NLP & sentiment analysis: Applying natural language processing models to classify the causal framing of each article and construct an Attribution Index at both the article and disaster level.

🔬 Research Design

Stage 1 — Data Collection

The pipeline cross-references NOAA's official disaster event records with real-time web search to build a structured media coverage dataset. Disaster types include tropical cyclones, wildfires, floods, droughts, winter storms, freezes, and severe storms.

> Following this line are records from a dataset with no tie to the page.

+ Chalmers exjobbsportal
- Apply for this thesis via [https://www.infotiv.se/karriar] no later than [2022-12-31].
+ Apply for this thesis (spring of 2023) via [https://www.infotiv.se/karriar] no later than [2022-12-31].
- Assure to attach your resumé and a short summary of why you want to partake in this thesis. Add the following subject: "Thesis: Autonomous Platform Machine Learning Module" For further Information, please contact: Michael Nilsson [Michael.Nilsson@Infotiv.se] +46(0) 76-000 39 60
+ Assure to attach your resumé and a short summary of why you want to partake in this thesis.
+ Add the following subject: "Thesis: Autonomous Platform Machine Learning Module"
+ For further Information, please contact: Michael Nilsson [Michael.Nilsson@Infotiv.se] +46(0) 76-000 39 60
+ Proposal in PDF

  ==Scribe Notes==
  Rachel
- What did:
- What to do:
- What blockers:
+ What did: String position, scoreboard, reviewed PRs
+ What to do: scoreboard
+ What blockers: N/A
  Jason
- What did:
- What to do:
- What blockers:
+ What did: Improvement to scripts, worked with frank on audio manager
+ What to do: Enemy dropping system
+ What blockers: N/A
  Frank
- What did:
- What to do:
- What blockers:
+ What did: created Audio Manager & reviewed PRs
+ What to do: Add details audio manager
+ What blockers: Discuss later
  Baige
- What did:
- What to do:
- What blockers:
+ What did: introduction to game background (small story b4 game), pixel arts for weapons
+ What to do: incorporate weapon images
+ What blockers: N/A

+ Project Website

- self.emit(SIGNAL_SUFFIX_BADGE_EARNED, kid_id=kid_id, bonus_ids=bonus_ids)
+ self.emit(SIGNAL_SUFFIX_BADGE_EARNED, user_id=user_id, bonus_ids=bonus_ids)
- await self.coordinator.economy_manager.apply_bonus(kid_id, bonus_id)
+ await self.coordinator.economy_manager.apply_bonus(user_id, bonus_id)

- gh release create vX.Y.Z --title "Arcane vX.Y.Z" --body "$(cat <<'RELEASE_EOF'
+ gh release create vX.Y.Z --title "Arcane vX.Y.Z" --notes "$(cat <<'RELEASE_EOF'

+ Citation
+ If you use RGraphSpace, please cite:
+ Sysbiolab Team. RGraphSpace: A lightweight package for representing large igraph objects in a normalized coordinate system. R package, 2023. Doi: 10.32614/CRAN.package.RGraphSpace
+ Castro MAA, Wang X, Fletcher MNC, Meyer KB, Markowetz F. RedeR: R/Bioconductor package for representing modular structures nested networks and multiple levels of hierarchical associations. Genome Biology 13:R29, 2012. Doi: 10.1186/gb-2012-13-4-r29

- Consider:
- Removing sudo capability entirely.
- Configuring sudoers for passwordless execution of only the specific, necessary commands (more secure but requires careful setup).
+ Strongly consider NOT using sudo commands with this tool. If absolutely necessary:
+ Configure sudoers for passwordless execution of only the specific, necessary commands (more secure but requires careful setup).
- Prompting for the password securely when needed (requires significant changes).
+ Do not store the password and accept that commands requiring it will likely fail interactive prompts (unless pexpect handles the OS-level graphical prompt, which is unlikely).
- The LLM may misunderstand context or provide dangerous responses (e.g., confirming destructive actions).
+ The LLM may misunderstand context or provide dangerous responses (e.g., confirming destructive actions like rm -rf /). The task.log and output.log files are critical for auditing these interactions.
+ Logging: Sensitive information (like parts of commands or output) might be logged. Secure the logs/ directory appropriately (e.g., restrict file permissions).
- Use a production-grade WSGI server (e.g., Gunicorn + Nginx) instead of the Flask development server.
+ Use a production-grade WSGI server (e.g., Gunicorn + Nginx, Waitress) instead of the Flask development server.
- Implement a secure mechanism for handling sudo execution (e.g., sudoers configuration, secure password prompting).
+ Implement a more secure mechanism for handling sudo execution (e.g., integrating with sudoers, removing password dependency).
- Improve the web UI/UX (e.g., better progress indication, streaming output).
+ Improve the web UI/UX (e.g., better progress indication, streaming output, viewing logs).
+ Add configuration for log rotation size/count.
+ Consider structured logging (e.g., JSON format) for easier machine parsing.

Stage 2 — NLP & Attribution Analysis

Each collected article is processed using NLP to classify its causal framing along a spectrum:

Attribution Type	Description
Anthropogenic	Explicitly links disaster to climate change, human activity, fossil fuels, or man-made causes
Natural / Random	Frames disaster as a natural, random, or historically normal event
Mixed / Neutral	No clear causal attribution or balanced framing

From these classifications, we construct an Attribution Index — a continuous measure of anthropogenic vs. natural causal framing — at the:

Article level (individual piece of coverage)
Disaster event level (aggregated across all articles about a given disaster)

Stage 3 — Variation in Attribution

We then examine how the Attribution Index varies across:

Geography (state): Do newspapers in coastal states attribute disasters differently than inland states? Do politically red vs. blue states differ?
Disaster type: Are wildfires and hurricanes more likely to be attributed to climate change than floods or severe storms?
Disaster severity: Does damage magnitude (in USD) predict anthropogenic framing?
Time: Has attribution shifted between 2000 and 2024 as climate science has entered mainstream discourse?
Newspaper characteristics: Do national outlets differ from local papers? Do circulation size or regional identity matter?

📁 Repository Structure

code/
- google_search.py — Google Custom Search API pipeline (primary)
- newspaper_finder.py — DuckDuckGo-based newspaper URL finder
- newspaper_finder_perplexity.py — Perplexity API variant of newspaper finder
data/
- events-US-2000-2024-Q4.csv — NOAA billion-dollar disaster events
- Access World News Database.xlsx - Newspaper URLs enriched with live status
goals.docx - Project goals and research design notes
updates.docx - Progress updates
README.md

🗃️ Data Sources

Disaster events: NOAA's Weather and Climate Billion-Dollar Disasters database

📎 NOAA Billion-Dollar Disasters (1980–2024)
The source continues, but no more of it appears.